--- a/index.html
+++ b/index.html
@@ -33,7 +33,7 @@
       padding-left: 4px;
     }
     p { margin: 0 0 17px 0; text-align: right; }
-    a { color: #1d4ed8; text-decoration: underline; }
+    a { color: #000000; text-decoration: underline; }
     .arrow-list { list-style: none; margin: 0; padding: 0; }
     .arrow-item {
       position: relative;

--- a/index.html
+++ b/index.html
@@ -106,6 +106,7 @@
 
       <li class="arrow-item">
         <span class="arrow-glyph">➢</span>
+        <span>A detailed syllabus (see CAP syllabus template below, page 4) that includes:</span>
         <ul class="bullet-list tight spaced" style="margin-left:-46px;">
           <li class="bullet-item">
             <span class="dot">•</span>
◇ ◇ ◇
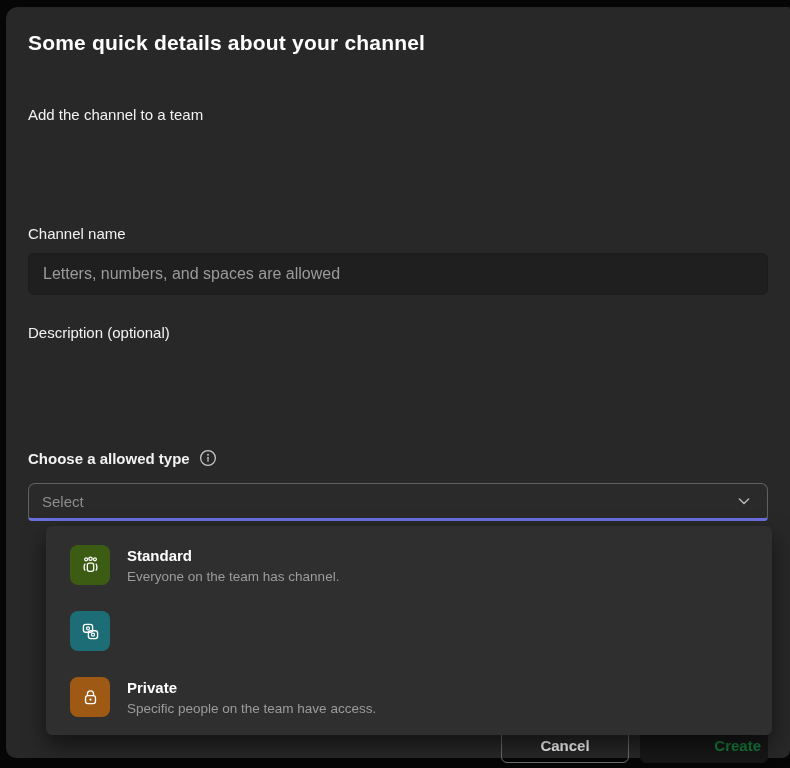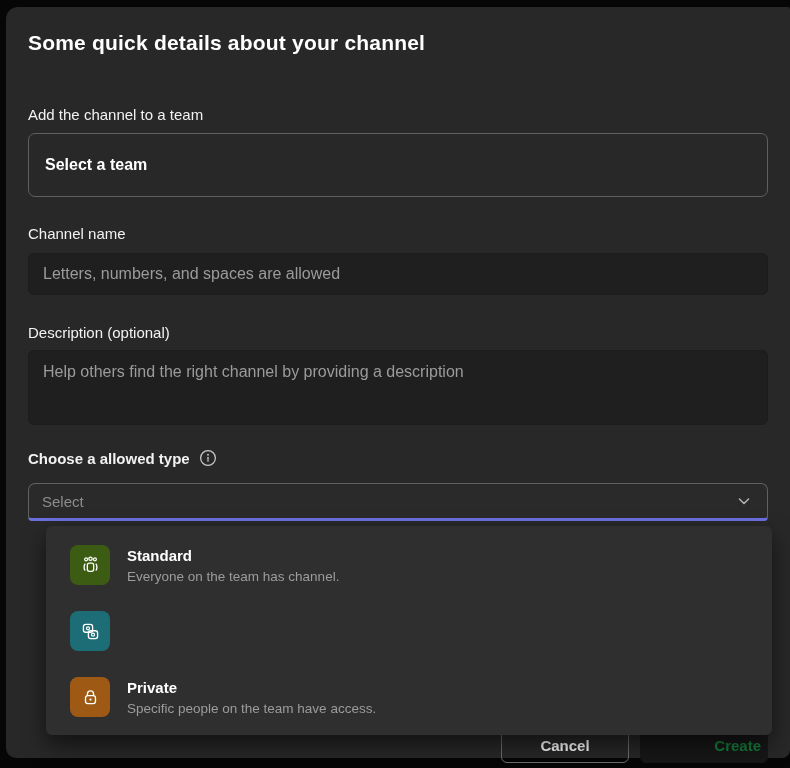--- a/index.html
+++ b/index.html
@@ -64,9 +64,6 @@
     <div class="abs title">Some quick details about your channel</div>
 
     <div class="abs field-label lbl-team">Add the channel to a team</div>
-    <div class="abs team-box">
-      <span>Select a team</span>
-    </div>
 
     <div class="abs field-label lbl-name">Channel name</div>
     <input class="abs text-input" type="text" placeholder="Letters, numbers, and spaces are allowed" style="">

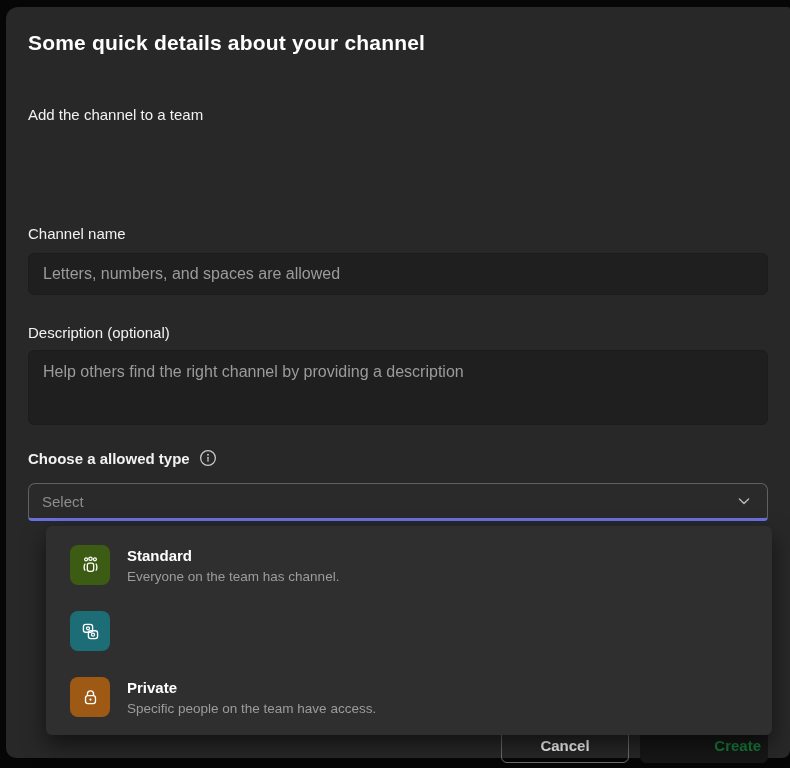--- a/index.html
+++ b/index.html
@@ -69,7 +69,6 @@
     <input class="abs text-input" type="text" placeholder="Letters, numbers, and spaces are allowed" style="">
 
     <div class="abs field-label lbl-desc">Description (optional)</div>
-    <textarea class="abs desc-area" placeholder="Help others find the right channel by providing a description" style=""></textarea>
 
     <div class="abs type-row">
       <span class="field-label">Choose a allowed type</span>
◇ ◇ ◇
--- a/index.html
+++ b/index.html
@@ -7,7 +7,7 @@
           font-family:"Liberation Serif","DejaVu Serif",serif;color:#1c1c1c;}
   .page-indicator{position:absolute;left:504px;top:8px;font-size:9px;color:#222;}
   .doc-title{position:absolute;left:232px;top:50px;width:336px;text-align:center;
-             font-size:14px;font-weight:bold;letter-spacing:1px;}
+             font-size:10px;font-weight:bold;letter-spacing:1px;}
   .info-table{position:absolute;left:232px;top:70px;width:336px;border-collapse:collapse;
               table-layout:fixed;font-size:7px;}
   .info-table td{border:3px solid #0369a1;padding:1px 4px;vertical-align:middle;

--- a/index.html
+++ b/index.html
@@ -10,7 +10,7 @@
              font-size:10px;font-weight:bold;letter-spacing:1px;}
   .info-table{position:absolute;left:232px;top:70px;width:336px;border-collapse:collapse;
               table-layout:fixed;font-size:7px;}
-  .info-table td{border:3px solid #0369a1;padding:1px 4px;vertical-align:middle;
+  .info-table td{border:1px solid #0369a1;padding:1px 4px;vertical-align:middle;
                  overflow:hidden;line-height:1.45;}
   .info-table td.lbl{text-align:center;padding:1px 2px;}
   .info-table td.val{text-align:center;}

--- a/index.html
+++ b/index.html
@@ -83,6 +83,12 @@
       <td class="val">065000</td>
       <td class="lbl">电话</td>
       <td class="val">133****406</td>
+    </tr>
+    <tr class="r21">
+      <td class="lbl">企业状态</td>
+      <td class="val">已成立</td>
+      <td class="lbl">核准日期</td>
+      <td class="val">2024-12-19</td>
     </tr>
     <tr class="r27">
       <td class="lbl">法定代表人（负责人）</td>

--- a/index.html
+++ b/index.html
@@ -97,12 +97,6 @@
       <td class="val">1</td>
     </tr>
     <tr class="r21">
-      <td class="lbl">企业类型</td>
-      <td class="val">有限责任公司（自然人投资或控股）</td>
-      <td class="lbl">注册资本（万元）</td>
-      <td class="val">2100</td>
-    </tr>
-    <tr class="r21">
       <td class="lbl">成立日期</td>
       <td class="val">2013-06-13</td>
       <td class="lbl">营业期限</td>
◇ ◇ ◇
→ **THE PROBLEM**: In the entries above, find each line containing the string "underline" and copy it.

→ **REPLY**:
-    a { color: #1d4ed8; text-decoration: underline; }
+    a { color: #000000; text-decoration: underline; }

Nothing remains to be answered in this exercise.